Cuervos negros graznan en cada esquina; perros negros ladran su furia por cada recoveco; sirenas de alarma gritan en un momento conciso, provocando que la marea confluya en una esquina donde, alentados por unos y otros, cuervos, perros, sirenas, voces a una, miradas cómplices y ojos inyectados en sangre, vitorean y animan a dos soldados rasos que se agreden, muerden y destrozan por conseguir llevarse la pieza más soñada por todos.
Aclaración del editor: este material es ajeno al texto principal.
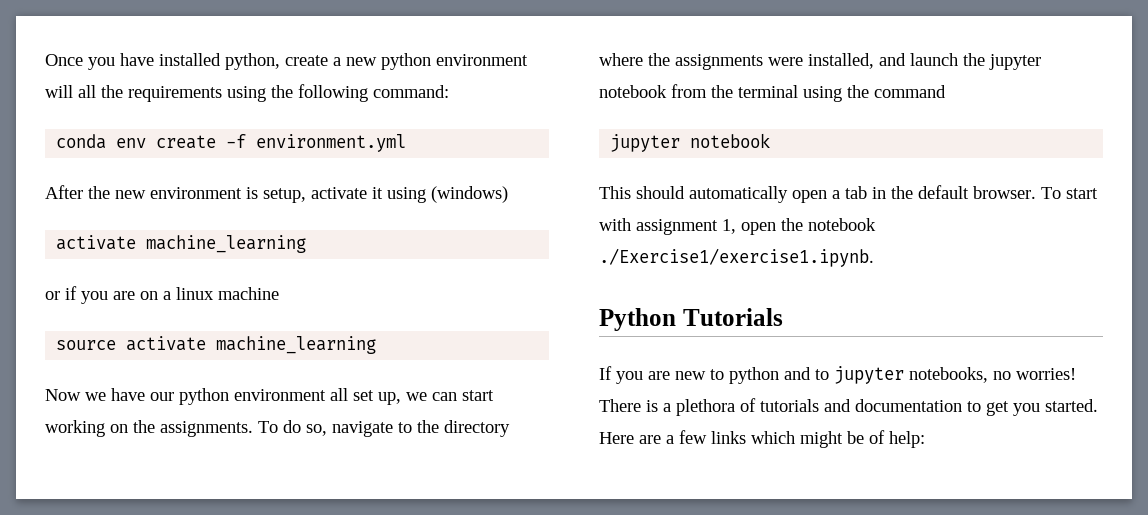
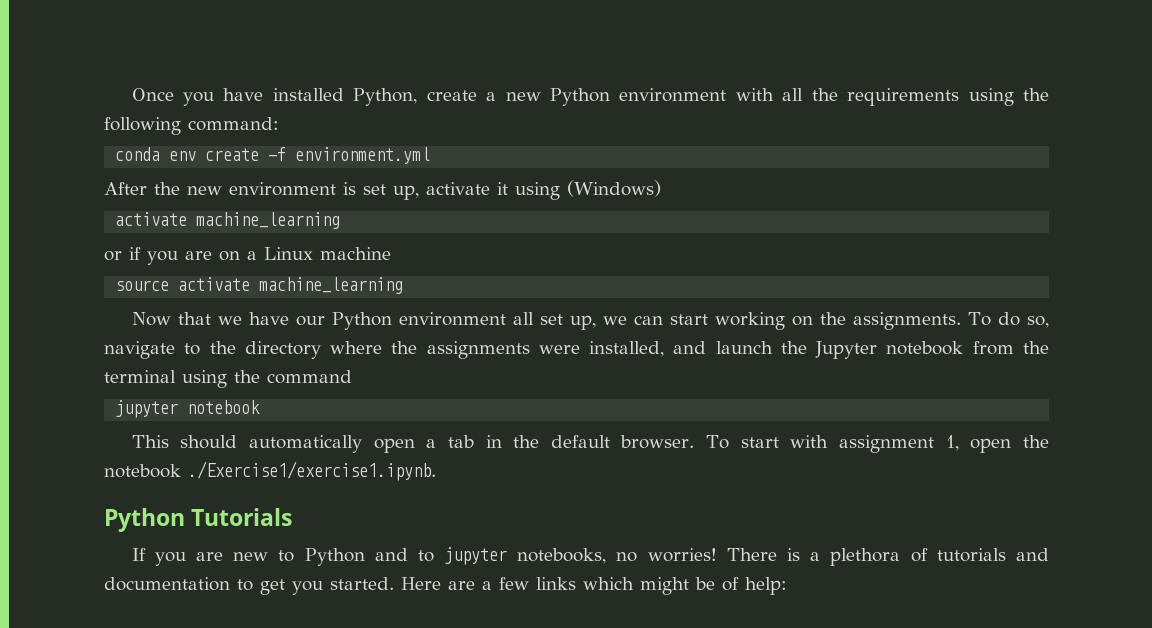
[225,53,280,70] python, -> [353,88,418,106] Python,
[381,53,528,70] [45,85,73,98] python environment will -> [550,88,774,106] Python environment with
[263,188,306,203] setup, -> [363,184,419,200] set up,
[431,186,508,203] (windows) -> [567,180,661,197] (Windows)
[176,287,214,300] linux -> [264,247,313,260] Linux
(81, 395) none -> [177,312,211,325] that
[179,388,229,405] python -> [331,312,392,330] Python
[989,54,1041,70] jupyter -> [815,341,878,359] Jupyter
[729,367,779,384] python -> [304,548,365,566] Python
Sin embargo, la celulosa blanca – verdadera víctima – ha perdido su forma corpórea y el blanco de su piel queda teñida de rojo vergüenza al tiempo que el Servicio de Emergencia de Limpieza del Nuevo Orden, tras haberse despejado el campo de batalla, se dedica a recoger los restos del naufragio con la misma indiferencia con que cada uno vuelve a lo suyo en esa jungla de asfalto y furia, como en aquella vieja película.

Una vez finalizada la exposición de armas, previamente veladas a la luz de la luna, y tras el escollo último de la aduana y la confirmación de violación del espacio aéreo reglamentario, que provoca oleadas de exabruptos y denuncias que llevan a la solución último de masacrar al enemigo, el exterior se antoja paraíso donde el árbol del Bien y el Mal se tala a diario en aras de los sofistas televisivos diplomados.
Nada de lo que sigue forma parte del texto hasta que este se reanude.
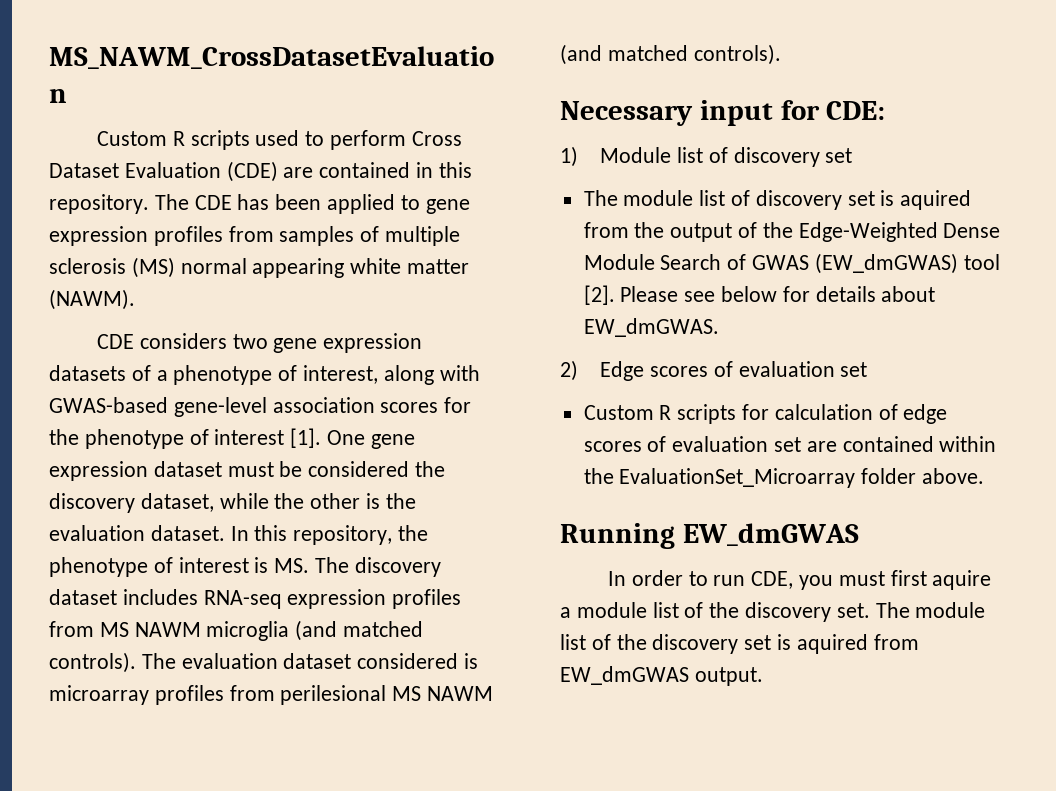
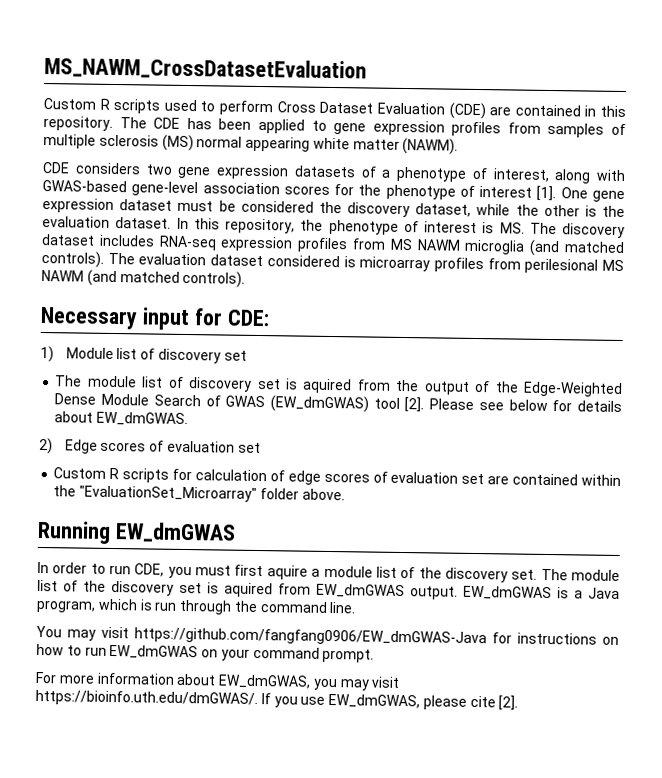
[619,468,856,488] EvaluationSet_Microarray -> [79,485,258,502] "EvaluationSet_Microarray"
(763, 676) none -> [463,585,620,601] [36,598,357,615] [36,625,619,647] [36,643,375,663] [35,671,401,691] [35,689,519,711] EW_dmGWAS is a Java program, which is run through the command line. // You may visit https://github.com/fangfang0906/EW_dmGWAS-Java for instructions on how to run EW_dmGWAS on your command prompt. // For more information about EW_dmGWAS, you may visit https://bioinfo.uth.edu/dmGWAS/. If you use EW_dmGWAS, please cite [2].

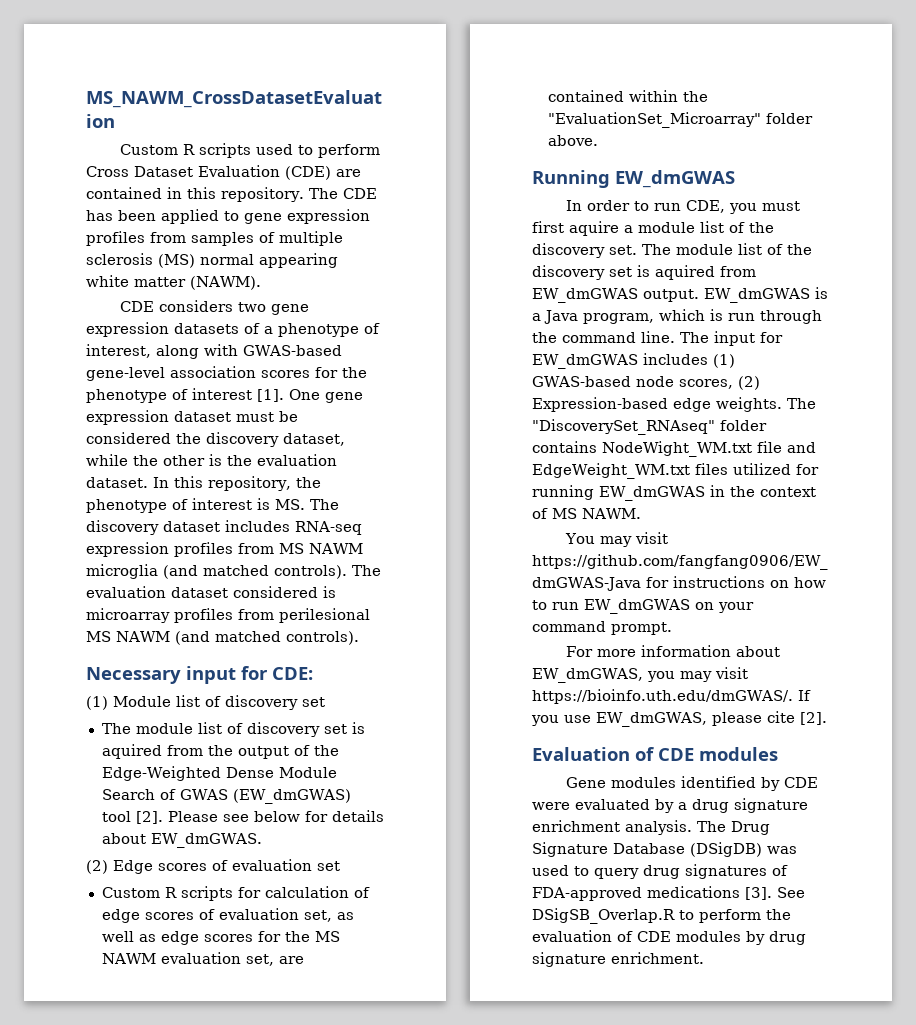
[40,345,54,363] 1) -> [86,696,108,710] (1)
[39,437,53,455] 2) -> [86,860,108,874] (2)
[461,473,485,485] set -> [303,910,354,922] [101,931,340,945] [101,952,274,966] set, as well as edge scores for the MS NAWM evaluation set,
(357, 608) none -> [680,331,783,346] [532,353,735,369] [532,376,760,390] [532,397,816,412] [532,419,767,435] [532,441,816,457] [532,463,819,479] [532,485,816,501] [532,508,641,519] The input for EW_dmGWAS includes (1) GWAS-based node scores, (2) Expression-based edge weights. The "DiscoverySet_RNAseq" folder contains NodeWight_WM.txt file and EdgeWeight_WM.txt files utilized for running EW_dmGWAS in the context of MS NAWM.
(519, 703) none -> [532,747,778,761] [566,776,819,791] [532,798,808,813] [532,820,770,835] [532,842,797,857] [532,864,788,879] [532,886,805,901] [532,908,791,924] [532,930,806,945] [532,952,704,967] // Evaluation of CDE modules // Gene modules identified by CDE were evaluated by a drug signature enrichment analysis. The Drug Signature Database (DSigDB) was used to query drug signatures of FDA-approved medications [3]. See DSigSB_Overlap.R to perform the evaluation of CDE modules by drug signature enrichment.

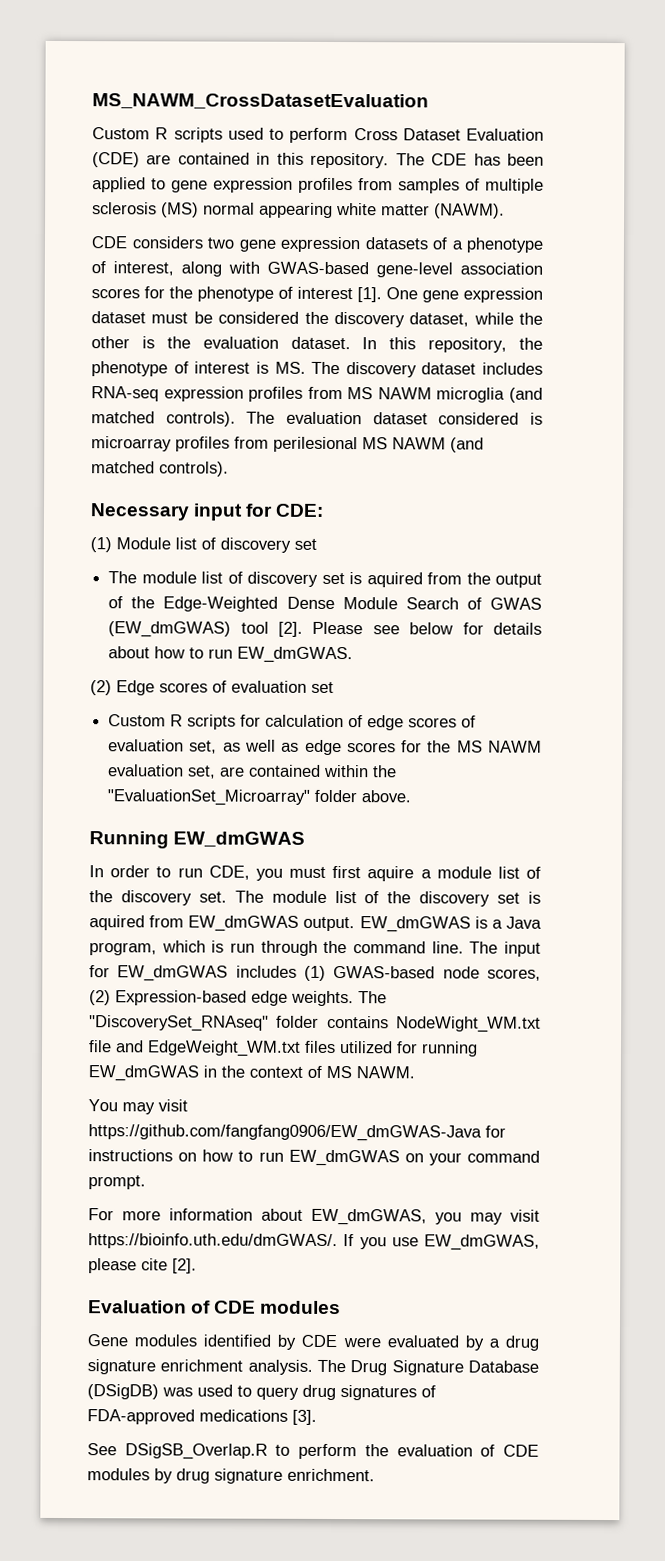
(146, 838) none -> [154,646,234,659] how to run
(772, 893) none -> (317, 1417) //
Pero una vez allí, fuera de la jaula, lo veo cada mañana desde mi ventana, las primitivas filas obedientes de a uno se dispersan raudas sin dejar de mirar a lo alto, donde en los tejados y las terrazas más abyectas se apostan los francotiradores de lengua iracunda quienes, tras sus oraciones diarias al dios de lo Abstracto, disparan aleatoriamente sus balas envenenadas de miedo, pánico e histeria. “Quédate en tu puta casa”, silba una de las balas que se aposenta en la frente de una joven acompañada de una niña, quien a partir de ese momento, desvalida, será confinada en un Centro de Reinserción para que aprenda a vivir bajo las reglas violadas por su madre soltera e inexperta; “Tú ayer no tenías animal de compañía”, silba otra que se aloja en la espalda de un chico que viste ropa deportiva, teñida desde entonces por una fuente que mana a borbotones, ya que se le remata sin piedad porque el primer tiro no había cumplido su objetivo;  “No se veranea a mediados de marzo”, eructa una ráfaga de metralleta a pensión completa en el lateral de un coche de cinco puertas, cuatro ocupantes y maletero a rebosar.

Sí, lo veo cada mañana desde mi ventana, desde mi particular confinamiento donde, entre aplausos y caceroladas varias, mantengo la pistola en mi cinto ya que también vivo alerta por si soy el próximo apuntado en la lista de caídos. O ignorados, ya que, en realidad, toda esta histeria actual – como las anteriores, como las próximas – son el equivalente al cargador del Magnun 44 de Harry Callahan cuando decía aquello  de “Sé lo que estás pensando: si habré disparado las seis balas o todavía queda una. Yo también lo he olvidado”.